Conclusion: what not to do and suggestions for people who want to try these kind of stories.
first things first: don't be a fucking pussy. this is a crime lord story. you need to be comfortable with adult themes, swearing, and doing illegal and morally dubious shit. if you can't handle writing about that, then this genre isn't for you. Second: pick ONE threat as the main threat and then perhaps have smaller, less consequential threats. MAKE IT COHESIVE if it isn't obvious already, "screw the system" stories where the evil corporation is going to buy x building to fund their golf course or whatever isn't very compatible with crime lord stories where the main character is the lord in question. i am sure you can make it work if you are creative enough, just don't do what saints row 2022 did. Third: let your main character be a bad person in some way or form. Or even better: a complex character People who run crime rings are not good people. They are people who are running a hierarchy where they exploit money and society for personal gain. some of them are cults who convince their lackeys to stay, while others give their lackeys a cut of the dough. people. who run. crime rings. are not. good. people. Part of the failure of saints row 2022's main character is that they are a mix of the worst traits of a goodie two shoes and an aggressive hipster. they tried to make a CRIME LORD a morally good person who is fighting the system or whatever. get it through your head people who exploit people and the system are not good people who should be respected in your story. If your protagonist is in this position, they need to either A: start out as a good person and be corrupted, or B: start out as bad people and improve as a person only to then LEAVE the crime organization. unpopular opinion: but Mary sue characters can work in fiction depending on what you are writing. Steven universe is still a good show even if i can argue that Steven has Mary sue like tendencies. A Mary sue character is not inherently bad if the point of the show fits the reason why they exist. this is popular in escapist fantasy stories. But Mary sue type protagonist do not work in crime lord stories. Even if you want to make a weird gang related escapist fantasy story, you still need to make the protagonist do morally dubious things for it to actually work.

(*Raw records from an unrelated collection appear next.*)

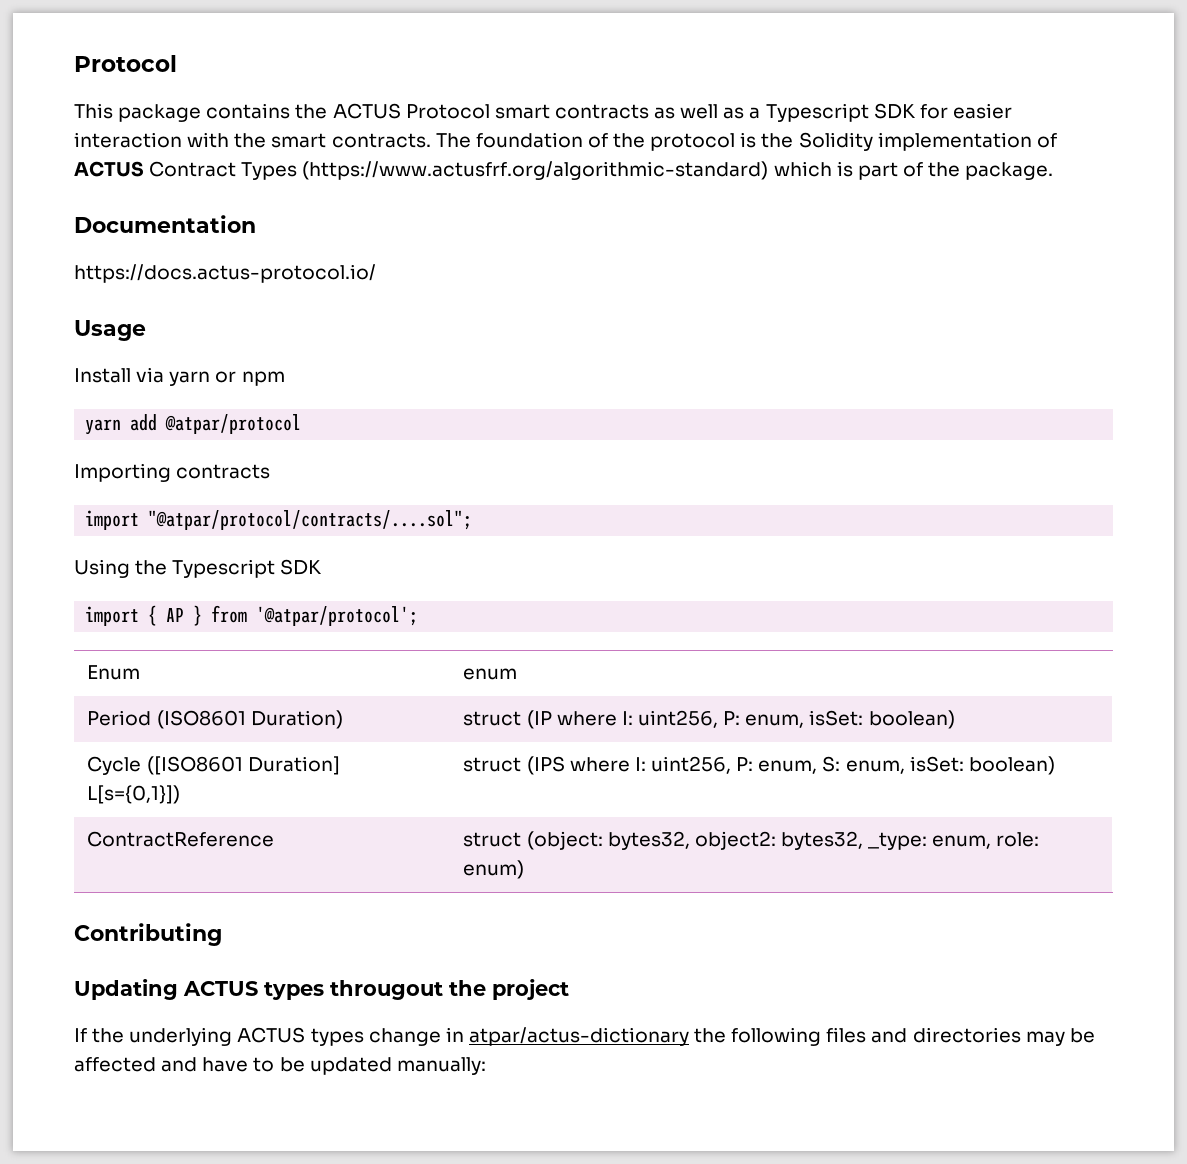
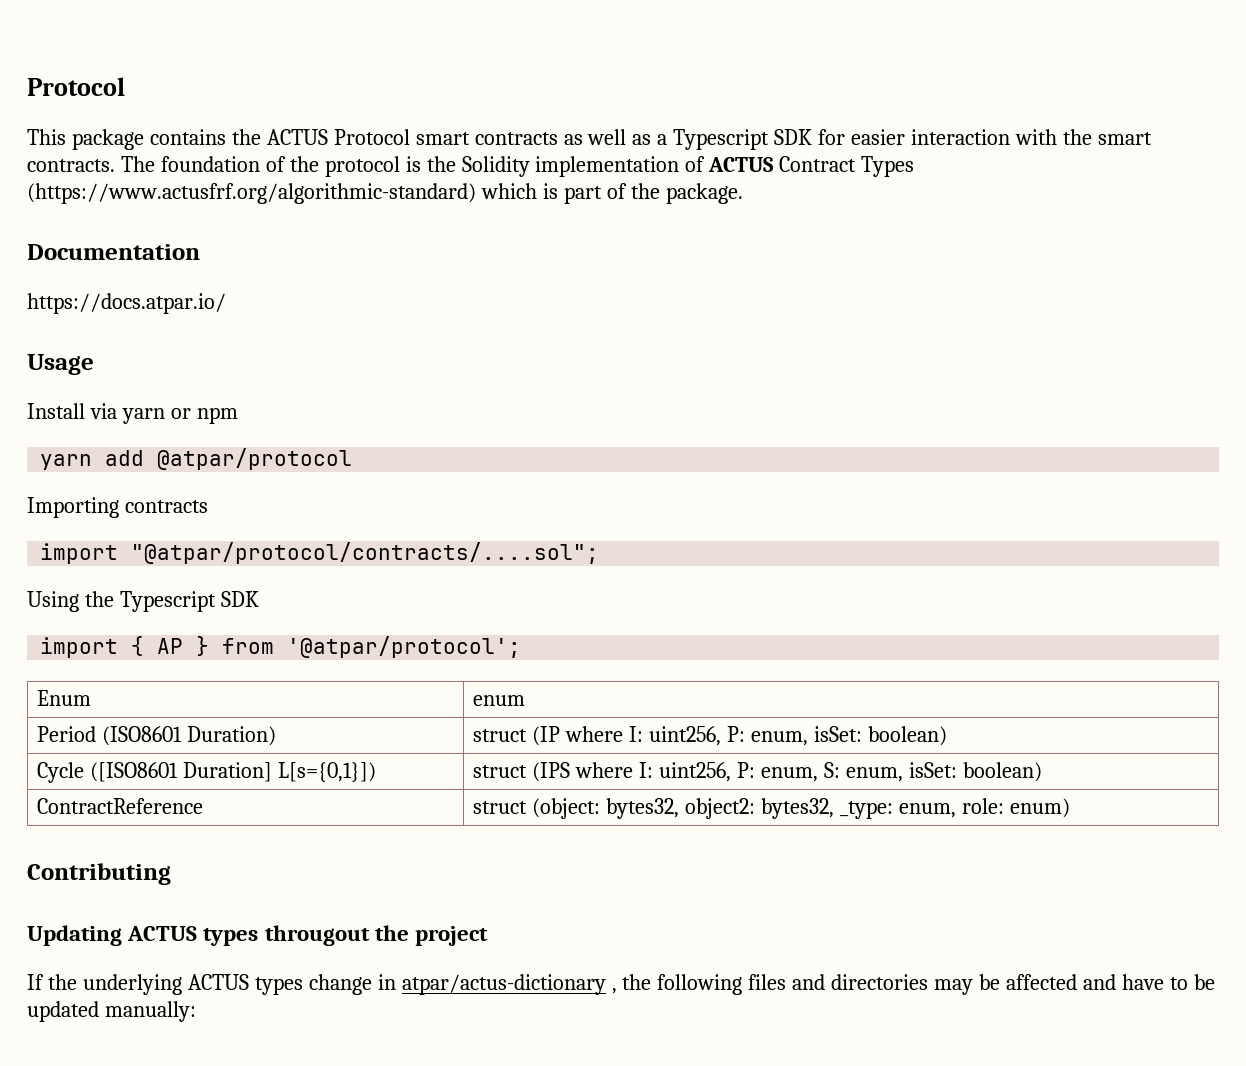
- https://docs.actus-protocol.io/
+ https://docs.atpar.io/
- If the underlying ACTUS types change in atpar/actus-dictionary the following files and directories may be affected and have to be updated manually:
+ If the underlying ACTUS types change in atpar/actus-dictionary , the following files and directories may be affected and have to be updated manually:

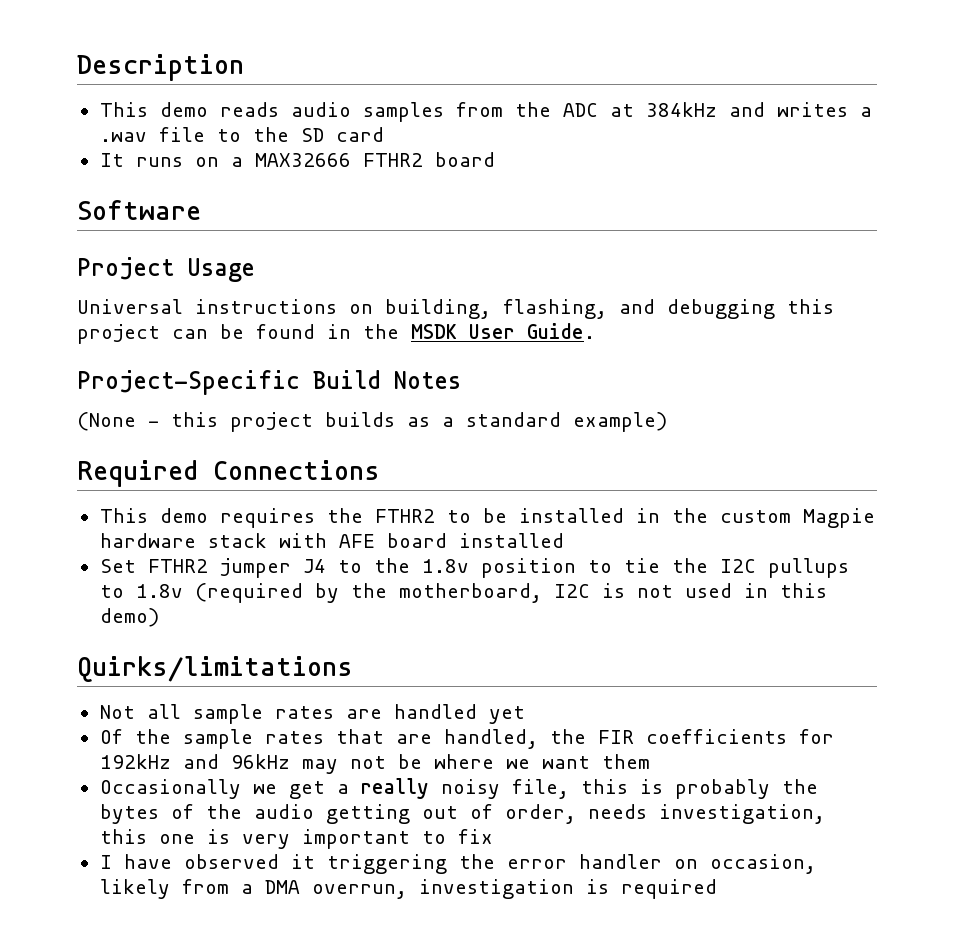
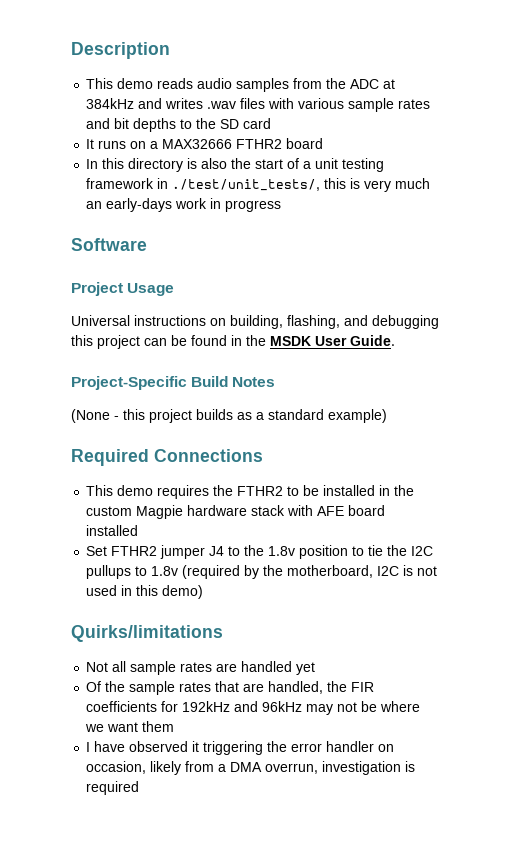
- This demo reads audio samples from the ADC at 384kHz and writes a .wav file to the SD card
+ This demo reads audio samples from the ADC at 384kHz and writes .wav files with various sample rates and bit depths to the SD card
+ In this directory is also the start of a unit testing framework in ./test/unit_tests/, this is very much an early-days work in progress
- Occasionally we get a really noisy file, this is probably the bytes of the audio getting out of order, needs investigation, this one is very important to fix

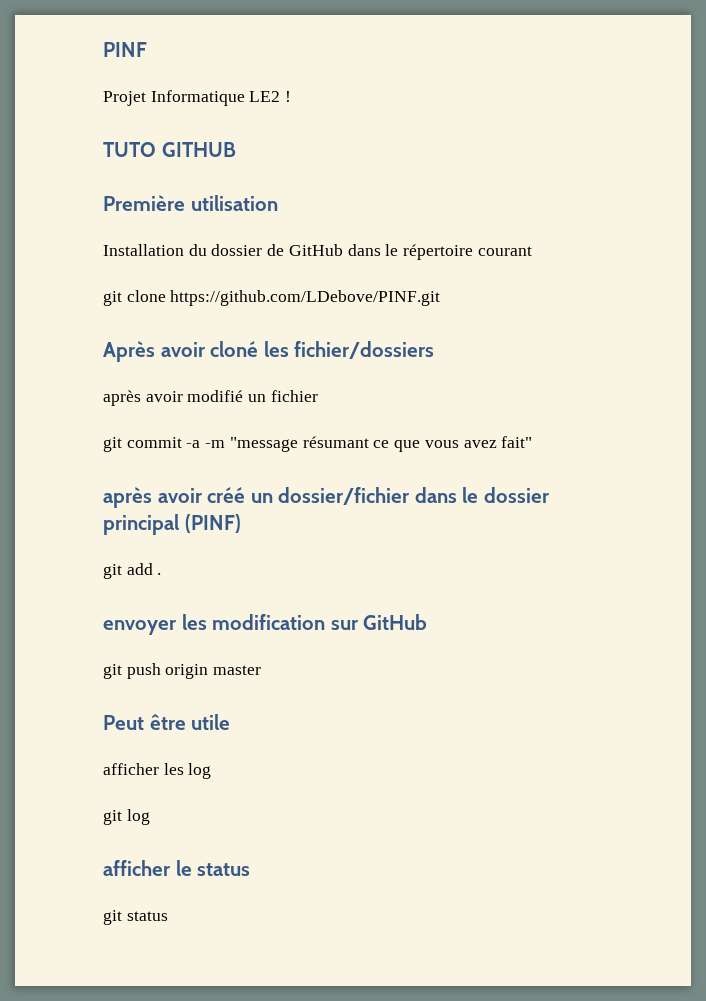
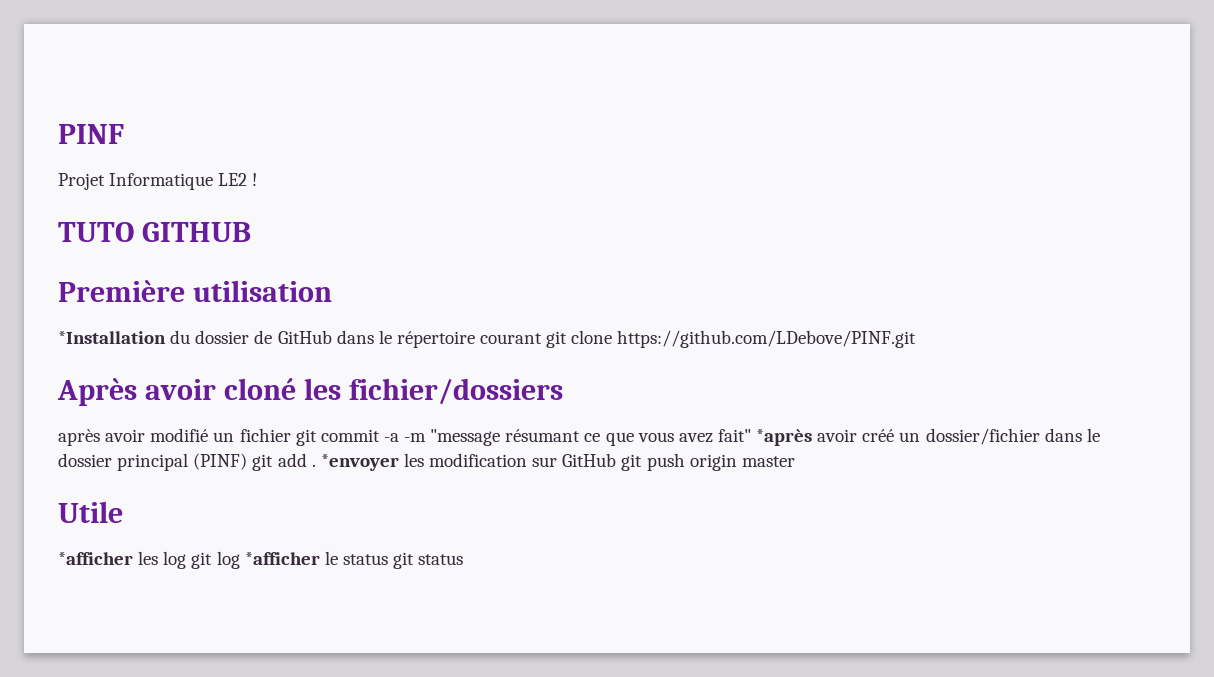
- Installation du dossier de GitHub dans le répertoire courant
- git clone https://github.com/LDebove/PINF.git
+ *Installation du dossier de GitHub dans le répertoire courant git clone https://github.com/LDebove/PINF.git
- après avoir modifié un fichier
- git commit -a -m "message résumant ce que vous avez fait"
- après avoir créé un dossier/fichier dans le dossier principal (PINF)
- git add .
- envoyer les modification sur GitHub
- git push origin master
+ après avoir modifié un fichier git commit -a -m "message résumant ce que vous avez fait" *après avoir créé un dossier/fichier dans le dossier principal (PINF) git add . *envoyer les modification sur GitHub git push origin master
- Peut être utile
- afficher les log
- git log
- afficher le status
- git status
+ Utile
+ *afficher les log git log *afficher le status git status

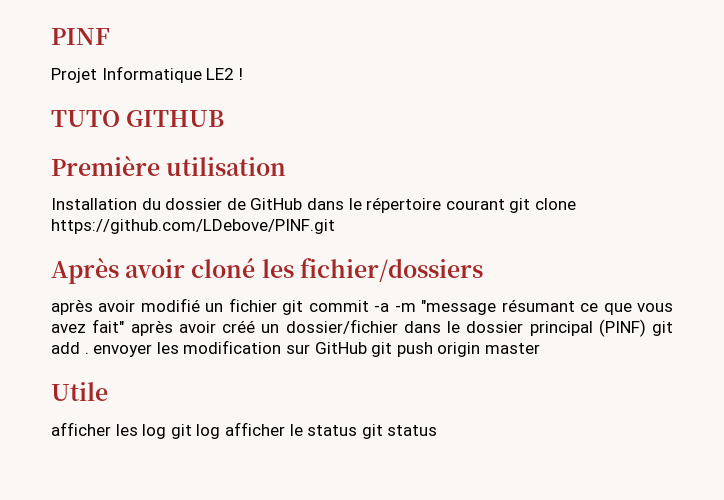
- *Installation du dossier de GitHub dans le répertoire courant git clone https://github.com/LDebove/PINF.git
+ Installation du dossier de GitHub dans le répertoire courant git clone https://github.com/LDebove/PINF.git
- après avoir modifié un fichier git commit -a -m "message résumant ce que vous avez fait" *après avoir créé un dossier/fichier dans le dossier principal (PINF) git add . *envoyer les modification sur GitHub git push origin master
+ après avoir modifié un fichier git commit -a -m "message résumant ce que vous avez fait" après avoir créé un dossier/fichier dans le dossier principal (PINF) git add . envoyer les modification sur GitHub git push origin master
- *afficher les log git log *afficher le status git status
+ afficher les log git log afficher le status git status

sometimes i ask myself: why was this story so bad? it was written by a professional studio, so something must had happened. my theory is that the studio had no experience with writing saints row games and basically got too scared to do anything actually mature and adult oriented. Its the fear of accidentally making something problematic. fair enough But at that point..... just don't make a saints row story ? don't make a game featuring a criminal organization at that point. but remember: there is no safety in a good story. all stories have risk. Why ? because art SHOULD provoke. art SHOULD make you uncomfortable, it should make you laugh, it should make you cry and feel. Art NEEDS to provoke some emotion to be considered quality art. and saints row 2022 didn't even make me laugh or connect to the boring ass characters like it set out to do, because it didn't provoke anything. I am not even angry. I am not a fan of the series, I just wrote this so that those who love writing can learn from this awful story. the only gain i got from this story is lost time because I "legally acquired it" if you get my drift. here is a suggestion to you fanfic writers: maybe you can make a story where its the future and the saints are the main villains of the story after accumulating so much control, and the protagonist has to fight against them only to eventually lose track of the plan and rise the ranks to the leader of the saints. there is so much you can do with this story, why be scared to offend? lifes too short, just get out there and fail as fast as you can so that you can gain the failure experience to make something great? thank you for reading my crap, check out my blog for a bonus reblog!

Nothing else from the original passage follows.